= Katya Mandoki =

Mexican writer

Katya Mandoki is a scholar of philosophy, author and experimental artist.

== Career ==
Mandoki pioneered the systematic research of Everyday Aesthetics coining the term "Prosaics" (1994) for this subfield of Aesthetics. In her book Everyday Aesthetics, the first extended treatment of this subject, she opens up the study of aesthetics – traditionally confined to art and beauty – to encompass all those aspects involving sensibility in common experience using the human body as a starting point for this analysis. Her work covers not only the positive aspect of aesthetics but also its negative side such as cruelty and abuse upon someone's sensibility, never before thought of in those terms. She stresses the danger of political manipulation of sensibility illustrated by the propagandistic use of aesthetics specifically during the Nazi regime. From Mandoki's work on the negativity of aesthetics Arnold Berleant takes off to analyze this issue in relation to terrorism. The subfield of everyday aesthetics is so fertile that it has been followed and enriched by a number of contemporary aestheticians.

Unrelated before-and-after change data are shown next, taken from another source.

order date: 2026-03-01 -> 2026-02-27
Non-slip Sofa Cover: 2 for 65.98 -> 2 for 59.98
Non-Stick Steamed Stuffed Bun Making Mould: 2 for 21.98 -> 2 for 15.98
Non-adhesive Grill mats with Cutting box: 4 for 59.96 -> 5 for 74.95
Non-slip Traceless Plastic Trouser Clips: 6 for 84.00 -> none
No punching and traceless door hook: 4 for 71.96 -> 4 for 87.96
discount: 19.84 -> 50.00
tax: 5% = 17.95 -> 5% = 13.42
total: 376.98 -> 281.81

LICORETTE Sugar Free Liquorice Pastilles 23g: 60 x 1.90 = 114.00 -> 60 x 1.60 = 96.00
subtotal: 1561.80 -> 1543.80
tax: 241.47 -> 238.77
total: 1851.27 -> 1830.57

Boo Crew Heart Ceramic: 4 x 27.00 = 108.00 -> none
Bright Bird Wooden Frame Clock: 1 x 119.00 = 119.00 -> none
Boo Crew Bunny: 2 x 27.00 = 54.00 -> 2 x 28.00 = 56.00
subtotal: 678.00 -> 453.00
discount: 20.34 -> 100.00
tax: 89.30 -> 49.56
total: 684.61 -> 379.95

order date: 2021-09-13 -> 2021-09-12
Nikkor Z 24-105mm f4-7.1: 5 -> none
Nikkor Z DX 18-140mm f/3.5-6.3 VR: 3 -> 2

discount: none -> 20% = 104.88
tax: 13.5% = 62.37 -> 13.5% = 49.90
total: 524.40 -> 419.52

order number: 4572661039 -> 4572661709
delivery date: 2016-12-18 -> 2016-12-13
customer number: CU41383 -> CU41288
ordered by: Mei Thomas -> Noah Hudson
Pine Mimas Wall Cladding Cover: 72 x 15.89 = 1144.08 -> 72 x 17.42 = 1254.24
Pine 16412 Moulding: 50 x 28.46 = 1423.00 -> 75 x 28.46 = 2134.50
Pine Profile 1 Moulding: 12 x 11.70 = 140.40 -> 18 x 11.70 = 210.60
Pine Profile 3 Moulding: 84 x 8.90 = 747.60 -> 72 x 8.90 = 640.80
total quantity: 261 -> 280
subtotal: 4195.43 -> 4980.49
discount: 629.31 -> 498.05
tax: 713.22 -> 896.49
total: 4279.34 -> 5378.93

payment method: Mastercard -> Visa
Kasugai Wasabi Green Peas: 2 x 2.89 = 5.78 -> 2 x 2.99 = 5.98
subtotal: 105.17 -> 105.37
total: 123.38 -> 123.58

Mandoki has published eight books on this topic, the most recent presenting and developing the concept of bio-aesthetics that traces sensibility not only in humans but in the most elemental creatures from an evolutionary perspective. She is a member of the Mexican Academy of Sciences, of the National System of Researchers (SNI), and founder and honorary member of the Mexican Association of Aesthetics (AMEST) serving as president from 2007 to 2011. She has been professor of aesthetics and semiotics at Metropolitan Autonomous University (UAM) in Mexico where she established and chaired postgraduate specialization studies in Aesthetics, Semiotics and Theory of Culture, has taught postgraduate level at National Autonomous University of Mexico (UNAM) and given courses for Instituto Nacional de Bellas Artes and Universidad Iberoamericana. She received the National Prize for Arts in experimental work (1982, 1985) by the INBA, the Prize for Academic Research by UAM (1995, 2007, 2015) and participated in various individual and collective artwork exhibitions at museums and galleries such as Palacio de Bellas Artes on several occasions. Her monumental sculpture Histogram on the distribution of income in Mexico can be visited at the Library Plaza in the Xochimilco Campus of UAM. Mandoki published more than 150 articles on aesthetics and semiotics and presented papers and lectures in 20 countries. Presently, Mandoki works on the International Association of Aesthetics' executive committee (IAA), at the international advisory board of the International Institute of Applied Aesthetics, Finland, and on the international editorial board of various academic journals such as Contemporary Aesthetics, Cultural Politics and Environment, Land, Society, Architectonics.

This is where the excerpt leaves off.